AquaticSub -> RE: Levels of d/s and lifestyle (11/21/2006 9:33:22 AM)

quote:

ORIGINAL: BRNaughtyAngel

quote:

ORIGINAL: AquaticSub
He has said that he doesn't want a slave, so I don't want to do too much and have him think I am changing from the spirited woman he fell in love with.


I went through this with my last VERY vanilla boyfriend.  This was before I understood and acknowlegded what had always been in me, although it's been there as long as I can remember.  He and I work together periodically, in a male dominated industry, where I was constantly hit on by guys and basically had to prove myself.

When he and I started seeing each other, I found myself doing submissive type things with him.  Wanting him to take the lead and other stuff.  I'm not an argumentative person anyway (hate confrontation), so I deferred to him most of the time on just about everything.  He'd get mad because I always wanted him to choose where we ate out. 

One night while we were lying in bed, he said something about wondering what happened to the fiesty, hardheaded woman he first started dating...... (not that I'm not fiesty and hardheaded now, but you get the picture ;)  I think that was my wake up call that sent me on the journey that brings me to where I am now.  He didn't want what I truly was. [sm=noway.gif]  He wanted the persona that I assumed in the working world.  All I could manage to say to him was, I'm fiesty and hardheaded at work because I have to be to survive.  I don't want to have to be that way when I come home. 

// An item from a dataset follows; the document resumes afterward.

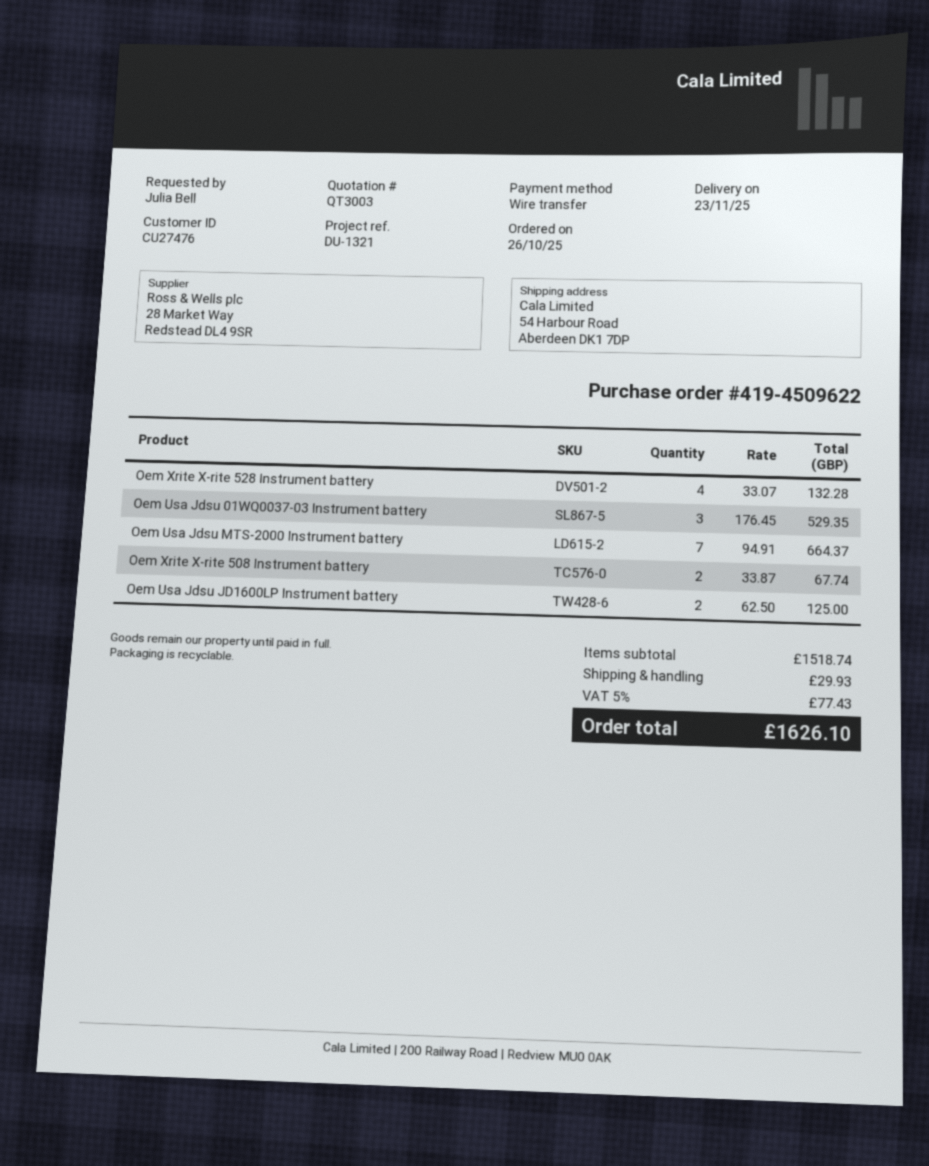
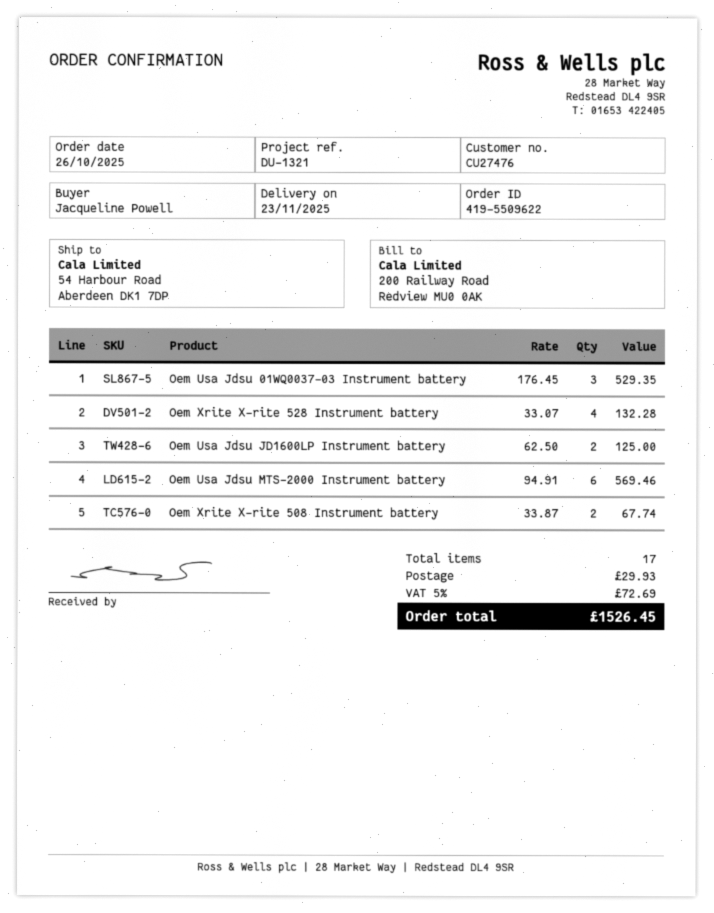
order number: 419-4509622 -> 419-5509622
ordered by: Julia Bell -> Jacqueline Powell
Oem Usa Jdsu MTS-2000 Instrument battery: 7 x 94.91 = 664.37 -> 6 x 94.91 = 569.46
tax: 5% = 77.43 -> 5% = 72.69
total: 1626.10 -> 1526.45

For me this is just a desire to explore it. I think that right now he has some misgivings about what 24/7 might be. I'm certainly not the kind of girl to do laundry on my knees and even if he puts a collar on me and I call him master, I'm still going to tell him to bug off every now and then. It's just my nature and while I want to submit more to him out of the bedroom (or at least try it), neither of us wants me to lose that wild streak.




BDSM05478 -> RE: Levels of d/s and lifestyle (11/21/2006 11:34:05 AM)

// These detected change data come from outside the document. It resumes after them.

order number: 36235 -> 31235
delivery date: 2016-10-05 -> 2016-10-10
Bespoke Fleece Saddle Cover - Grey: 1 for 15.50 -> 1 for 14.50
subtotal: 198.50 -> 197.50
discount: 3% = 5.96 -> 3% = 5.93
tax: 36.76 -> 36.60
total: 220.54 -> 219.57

Oh Katy and Gandalf short, simple and very sweet. Amen! really sums it up, We are the creators of our own world, so long as it is within the bounds of reality, truely imo this is the most free lifestyle choice. It honestly is whatever you make or want it to be..... Aqua, if you or your Domly One want to bounce any things off me or have any questions about how we have designed our life feel free to email. (and more than likely anyone else woiuld be more than happy to help)

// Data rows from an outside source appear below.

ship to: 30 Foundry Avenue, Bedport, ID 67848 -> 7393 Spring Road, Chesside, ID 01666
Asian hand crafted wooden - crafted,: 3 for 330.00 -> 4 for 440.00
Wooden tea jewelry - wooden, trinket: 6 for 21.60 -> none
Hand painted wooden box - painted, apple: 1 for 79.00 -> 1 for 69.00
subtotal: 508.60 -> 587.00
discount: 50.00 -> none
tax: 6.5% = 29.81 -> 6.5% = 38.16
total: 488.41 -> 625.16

slavegirl1969 -> RE: Levels of d/s and lifestyle (11/21/2006 10:22:44 PM)

Firstly I apologise if I don't make much sense, I've just come home from a long night shift and am chilling before I hit the bed.
 
This was an interesting question for me because I often want more obvious d/s time in my relationship but my Master goes in fits and spurts.  Sometimes I find it frustrating that there isn't more but then there are times when it is 24 hours a day and I find it frustrating because I want to just be the girlfriend....I'm a contrary creature, oh my poor Master, how I must confuse him lol... I don't live with him but we do spend as much time as possible together.  When we aren't together I find I'm still submissive to him, eg I never wear shoes when I'm talking to him either on-line or by phone (unless I'm at work and can't take my boots off), I sit on the floor automatically because that's where I am when he is with me.
 
Am rambling now, and have lost my thoughts, apologiies




subtill -> RE: Levels of d/s and lifestyle (11/23/2006 8:09:12 AM)

in my live i was always dreaming submissive,but i didn't not been in a 24/7 relationship as a slave of a real Dominant Lady.But if someone this day comes,and a Lady,who i have real feelings in my heart for her,its only her to Know what i will be am f
or her. it s okay if i'am be her lover, ok to be her slave,ok to be her real human pet, ok to be Her server. Its only her dream,her fantasy, her wants what i will be then. For me i could be live under her  in TPE livestyle. For me its only the main think that i feel love for Her in my heart. So i could be her slave 24/7 ,someone whith the status like her real pet,or her real lover. What ever she will decided over my life in future. All what i want to be healthy ,and whith out any conflicts of law.